[Upcoming] Aggregate Awareness (aka Pre-aggregations)

Hi all,

In this post, we would like to proudly introduce our upcoming feature: Pre-Aggregation.

Background

Imagine you have a fact table called orders that contains data of every order made on your e-commerce platform. Throughout your 5 years in business, the table orders has accumulated billions of rows.

Now, in order to answer questions like “Total number of items ordered in each year”, the database has to crunch through those billions of rows and aggregate the total. This process may take several minutes to complete and consume lots of database resources (typically memory and CPU)!
On the other hand, towards business users, this is a very simple question. In their eyes, they just need 5 numbers, 1 for each year. “Why does it take so long to get 5 numbers?!”

In data engineering and analytics, “pre-aggregation” is a well-known tool/technique to serve data questions like this faster.
Essentially, the data engineer can “pre-aggregate” the orders table into total_quantity_by_month or total_quantity_by_year. Such “pre-aggregation” is done ahead of the business users’ usage, so that when the business users actually ask the question, the system can just process total_quantity_by_month (~ 60 rows) or total_quantity_by_year (~5 rows) and pull out the answer immediately!

Challenges

In the context of self-serve analytics where the business users use the Business Intelligence platform themselves to “query” or “explore” the data, it is actually quite challenging to make sure those users are correctly using the pre-aggregated tables like total_quantity_by_month or total_quantity_by_year instead of orders. This raises the need for the BI platform to be “aggregation-aware” and be able to automatically use the appropriate pre-aggregations for the business users.

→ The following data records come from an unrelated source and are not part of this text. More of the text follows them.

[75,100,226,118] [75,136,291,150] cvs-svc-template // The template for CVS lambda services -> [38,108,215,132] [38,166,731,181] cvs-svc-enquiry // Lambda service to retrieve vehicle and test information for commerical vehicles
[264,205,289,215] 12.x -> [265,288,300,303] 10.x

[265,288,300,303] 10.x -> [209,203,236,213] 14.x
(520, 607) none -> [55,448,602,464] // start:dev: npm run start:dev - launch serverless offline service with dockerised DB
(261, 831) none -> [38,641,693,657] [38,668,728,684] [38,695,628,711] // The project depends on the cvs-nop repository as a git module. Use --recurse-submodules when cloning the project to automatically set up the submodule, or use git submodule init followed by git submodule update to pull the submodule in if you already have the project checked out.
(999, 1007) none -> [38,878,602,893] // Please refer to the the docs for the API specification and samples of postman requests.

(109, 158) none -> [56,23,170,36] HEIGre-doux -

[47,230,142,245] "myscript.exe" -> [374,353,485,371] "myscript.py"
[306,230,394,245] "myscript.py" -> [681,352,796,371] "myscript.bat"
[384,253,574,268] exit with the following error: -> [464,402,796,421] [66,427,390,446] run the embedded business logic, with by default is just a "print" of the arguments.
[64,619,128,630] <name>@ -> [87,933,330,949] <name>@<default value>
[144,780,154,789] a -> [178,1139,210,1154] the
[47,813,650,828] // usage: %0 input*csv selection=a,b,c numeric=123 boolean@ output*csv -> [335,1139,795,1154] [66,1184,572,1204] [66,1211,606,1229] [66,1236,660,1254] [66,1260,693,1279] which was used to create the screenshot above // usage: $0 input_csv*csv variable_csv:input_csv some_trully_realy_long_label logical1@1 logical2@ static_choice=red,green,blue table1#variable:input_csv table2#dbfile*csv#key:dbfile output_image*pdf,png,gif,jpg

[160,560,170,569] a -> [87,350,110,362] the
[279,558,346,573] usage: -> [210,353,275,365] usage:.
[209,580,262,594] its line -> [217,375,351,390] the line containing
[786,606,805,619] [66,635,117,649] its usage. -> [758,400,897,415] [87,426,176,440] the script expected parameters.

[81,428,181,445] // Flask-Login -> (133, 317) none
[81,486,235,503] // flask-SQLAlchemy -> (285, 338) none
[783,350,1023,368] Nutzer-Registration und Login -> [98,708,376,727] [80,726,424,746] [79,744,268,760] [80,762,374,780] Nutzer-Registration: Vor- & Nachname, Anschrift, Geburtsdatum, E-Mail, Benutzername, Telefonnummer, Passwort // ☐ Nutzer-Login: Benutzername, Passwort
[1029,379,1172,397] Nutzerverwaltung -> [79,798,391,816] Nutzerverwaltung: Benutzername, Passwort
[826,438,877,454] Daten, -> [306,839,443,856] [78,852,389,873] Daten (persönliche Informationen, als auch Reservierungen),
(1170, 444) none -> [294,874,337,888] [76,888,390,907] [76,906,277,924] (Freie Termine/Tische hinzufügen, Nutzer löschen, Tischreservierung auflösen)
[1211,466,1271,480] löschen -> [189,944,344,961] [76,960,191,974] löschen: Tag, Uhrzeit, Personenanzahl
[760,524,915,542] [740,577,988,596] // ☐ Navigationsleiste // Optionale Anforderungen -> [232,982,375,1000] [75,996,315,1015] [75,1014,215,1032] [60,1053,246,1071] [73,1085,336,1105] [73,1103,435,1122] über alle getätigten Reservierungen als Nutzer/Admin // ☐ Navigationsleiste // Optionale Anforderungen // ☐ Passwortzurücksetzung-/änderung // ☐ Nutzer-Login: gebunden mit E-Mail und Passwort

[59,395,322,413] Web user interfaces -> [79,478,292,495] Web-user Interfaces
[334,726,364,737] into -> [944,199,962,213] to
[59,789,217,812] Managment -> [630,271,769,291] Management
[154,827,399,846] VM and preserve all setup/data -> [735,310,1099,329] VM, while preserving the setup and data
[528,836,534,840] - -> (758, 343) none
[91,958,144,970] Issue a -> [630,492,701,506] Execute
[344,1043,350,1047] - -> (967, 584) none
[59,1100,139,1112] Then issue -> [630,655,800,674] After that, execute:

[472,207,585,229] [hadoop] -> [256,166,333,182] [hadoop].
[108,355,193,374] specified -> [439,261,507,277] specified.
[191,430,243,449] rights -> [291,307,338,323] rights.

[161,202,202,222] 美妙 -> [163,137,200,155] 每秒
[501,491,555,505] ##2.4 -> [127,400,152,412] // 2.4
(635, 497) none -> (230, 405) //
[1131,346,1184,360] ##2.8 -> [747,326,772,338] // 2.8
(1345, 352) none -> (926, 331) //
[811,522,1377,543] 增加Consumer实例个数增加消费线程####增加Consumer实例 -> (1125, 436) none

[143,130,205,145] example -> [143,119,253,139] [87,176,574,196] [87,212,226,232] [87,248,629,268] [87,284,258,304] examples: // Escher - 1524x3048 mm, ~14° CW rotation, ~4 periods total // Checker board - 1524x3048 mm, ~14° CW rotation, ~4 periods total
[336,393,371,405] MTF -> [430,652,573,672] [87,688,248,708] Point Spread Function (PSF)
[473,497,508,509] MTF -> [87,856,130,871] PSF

Additionally, it requires significant effort and skills for the data engineers to maintain the pre-aggregations, keeping them accurate and up-to-date.

Aggregate Awareness :tada:

To solve the above challenges, Holistics is developing Aggregate Awareness that consists of these sets of features:

  • :robot: Aggregate awareness: automatically identify eligible pre-aggregations and substitute them into queries, making the queries use smaller pre-aggregated tables while still producing accurate results.
  • :writing_hand: Pre-Aggregation Definition: allow analytic engineers to conveniently define the pre-aggregations
  • :package: Pre-Aggregation Persistence: allow analytic engineers to conveniently and accurately persist/materialize the pre-aggregations
  • :bulb: Pre-Aggregation Suggestions (later): automatically suggest relevant pre-aggregations to speed up your explorations and reports.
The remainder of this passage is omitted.